The entries that follow must be written out exactly, without any of the pictures they contain.

=== Section Start ===

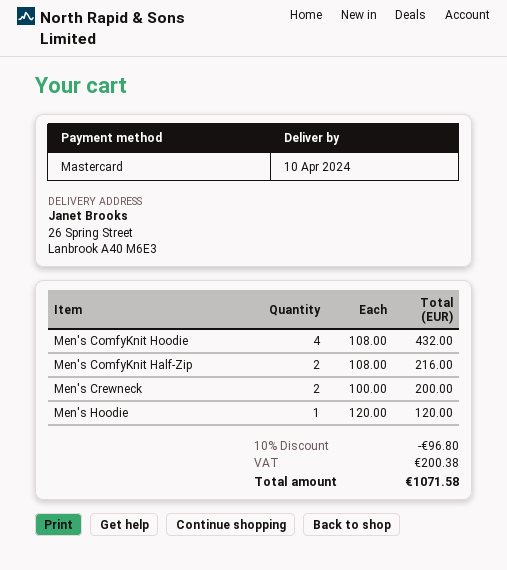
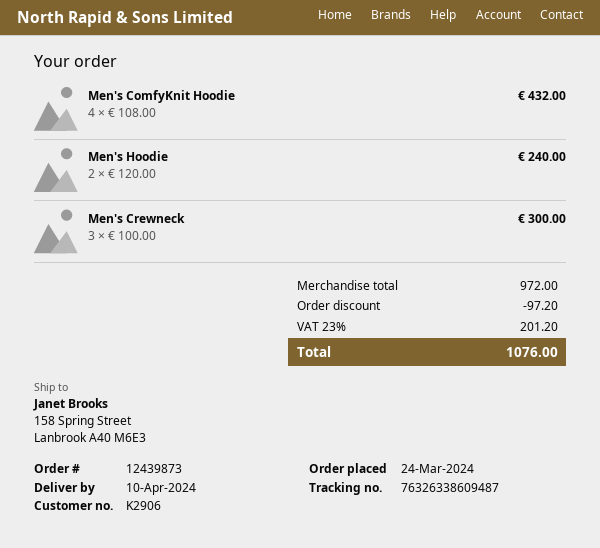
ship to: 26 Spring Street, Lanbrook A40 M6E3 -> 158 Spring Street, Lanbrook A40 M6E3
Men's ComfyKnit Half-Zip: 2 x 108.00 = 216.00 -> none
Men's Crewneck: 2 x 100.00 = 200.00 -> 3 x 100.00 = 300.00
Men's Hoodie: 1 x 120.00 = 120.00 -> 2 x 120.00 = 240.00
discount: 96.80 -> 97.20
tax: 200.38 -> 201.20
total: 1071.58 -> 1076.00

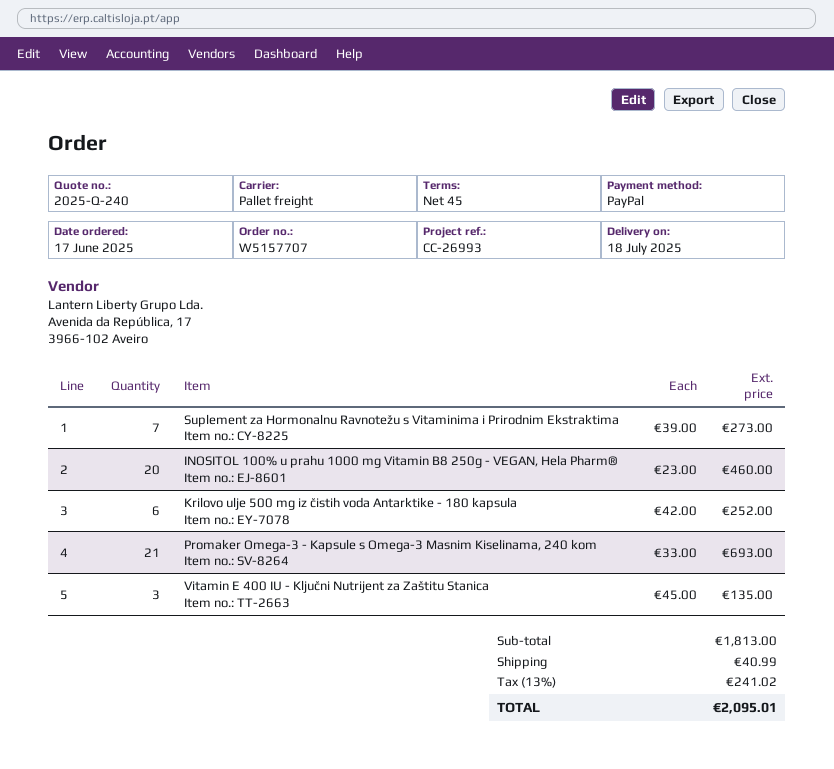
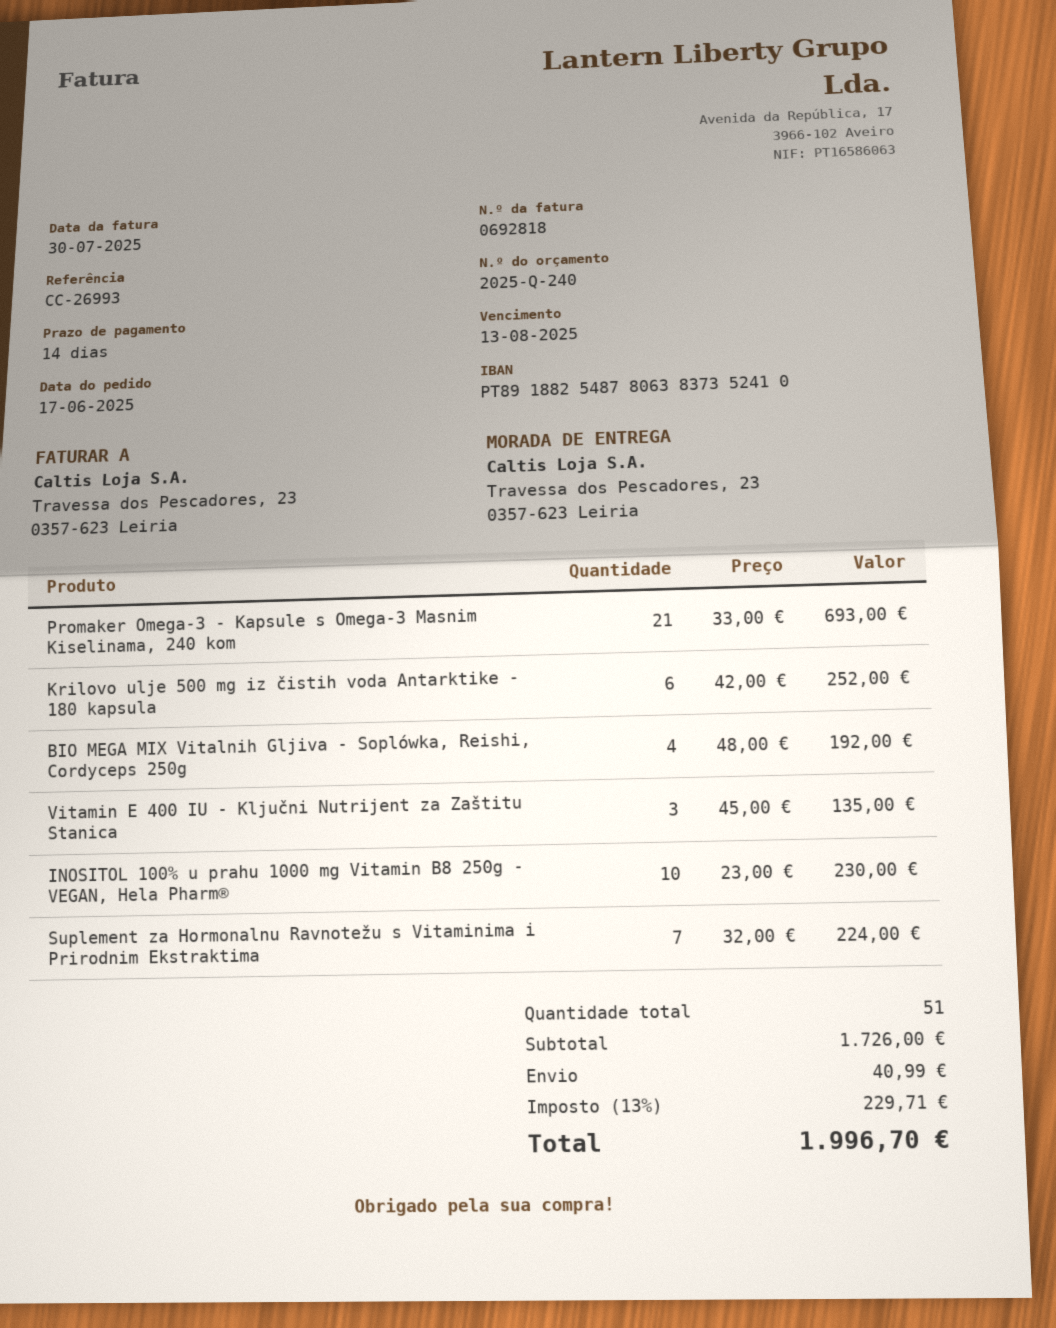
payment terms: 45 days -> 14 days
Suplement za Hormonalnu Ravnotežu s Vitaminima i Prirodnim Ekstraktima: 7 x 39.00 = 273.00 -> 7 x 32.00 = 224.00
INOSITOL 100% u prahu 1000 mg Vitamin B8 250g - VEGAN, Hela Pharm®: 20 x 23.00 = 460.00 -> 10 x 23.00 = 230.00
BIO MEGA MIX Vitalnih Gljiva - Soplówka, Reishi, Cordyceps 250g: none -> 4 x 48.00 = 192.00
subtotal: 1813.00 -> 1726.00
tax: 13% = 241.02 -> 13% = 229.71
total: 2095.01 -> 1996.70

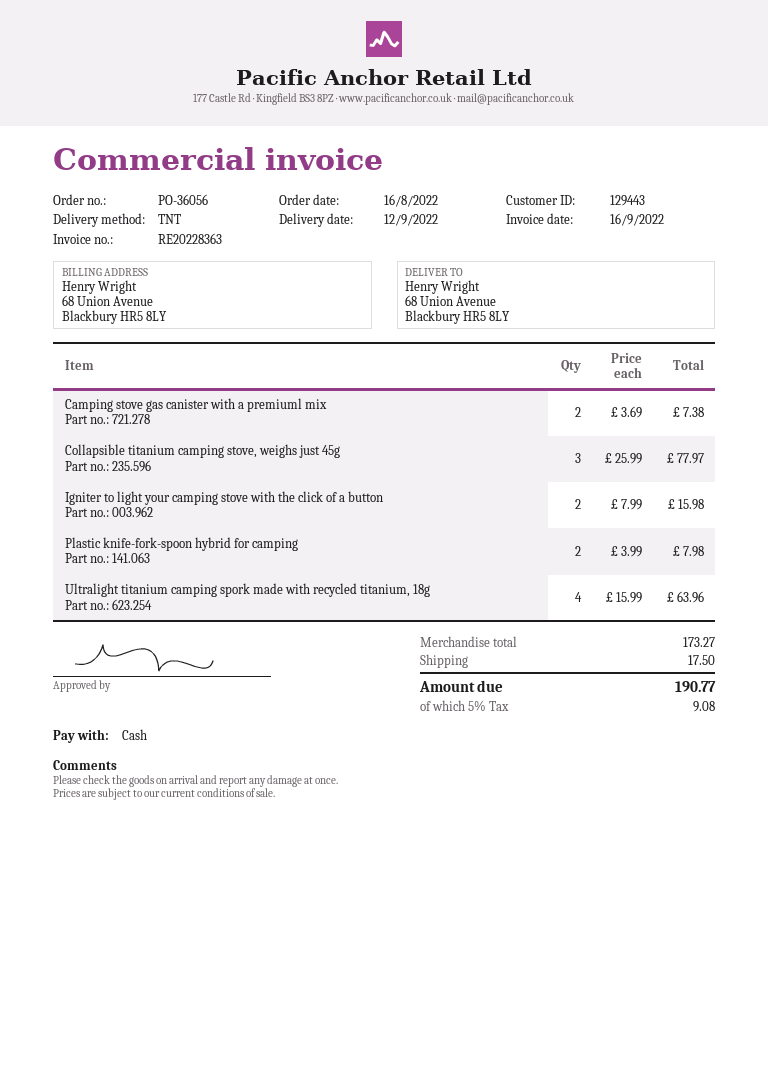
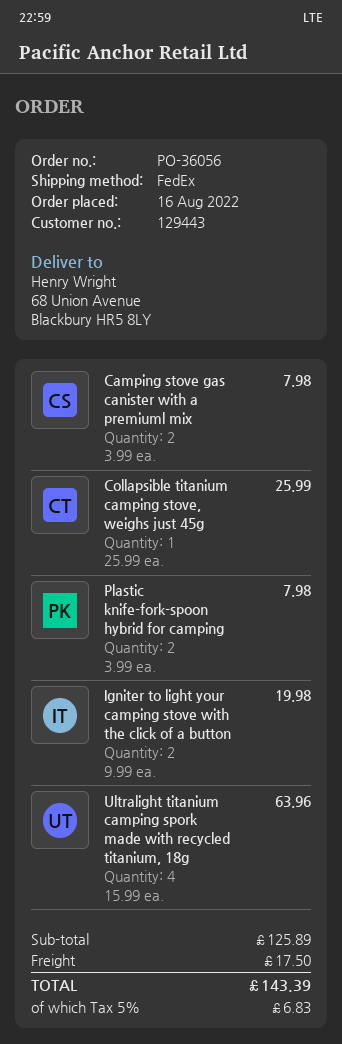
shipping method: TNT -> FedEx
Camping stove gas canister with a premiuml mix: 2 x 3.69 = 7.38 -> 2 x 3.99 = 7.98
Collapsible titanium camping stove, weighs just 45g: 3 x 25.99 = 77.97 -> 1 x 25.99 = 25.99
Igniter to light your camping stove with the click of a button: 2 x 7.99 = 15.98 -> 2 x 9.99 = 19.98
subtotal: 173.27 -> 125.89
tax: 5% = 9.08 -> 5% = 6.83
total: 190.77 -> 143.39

=== Section End ===

Response box
ship to: 26 Spring Street, Lanbrook A40 M6E3 -> 158 Spring Street, Lanbrook A40 M6E3
Men's ComfyKnit Half-Zip: 2 x 108.00 = 216.00 -> none
Men's Crewneck: 2 x 100.00 = 200.00 -> 3 x 100.00 = 300.00
Men's Hoodie: 1 x 120.00 = 120.00 -> 2 x 120.00 = 240.00
discount: 96.80 -> 97.20
tax: 200.38 -> 201.20
total: 1071.58 -> 1076.00

payment terms: 45 days -> 14 days
Suplement za Hormonalnu Ravnotežu s Vitaminima i Prirodnim Ekstraktima: 7 x 39.00 = 273.00 -> 7 x 32.00 = 224.00
INOSITOL 100% u prahu 1000 mg Vitamin B8 250g - VEGAN, Hela Pharm®: 20 x 23.00 = 460.00 -> 10 x 23.00 = 230.00
BIO MEGA MIX Vitalnih Gljiva - Soplówka, Reishi, Cordyceps 250g: none -> 4 x 48.00 = 192.00
subtotal: 1813.00 -> 1726.00
tax: 13% = 241.02 -> 13% = 229.71
total: 2095.01 -> 1996.70

shipping method: TNT -> FedEx
Camping stove gas canister with a premiuml mix: 2 x 3.69 = 7.38 -> 2 x 3.99 = 7.98
Collapsible titanium camping stove, weighs just 45g: 3 x 25.99 = 77.97 -> 1 x 25.99 = 25.99
Igniter to light your camping stove with the click of a button: 2 x 7.99 = 15.98 -> 2 x 9.99 = 19.98
subtotal: 173.27 -> 125.89
tax: 5% = 9.08 -> 5% = 6.83
total: 190.77 -> 143.39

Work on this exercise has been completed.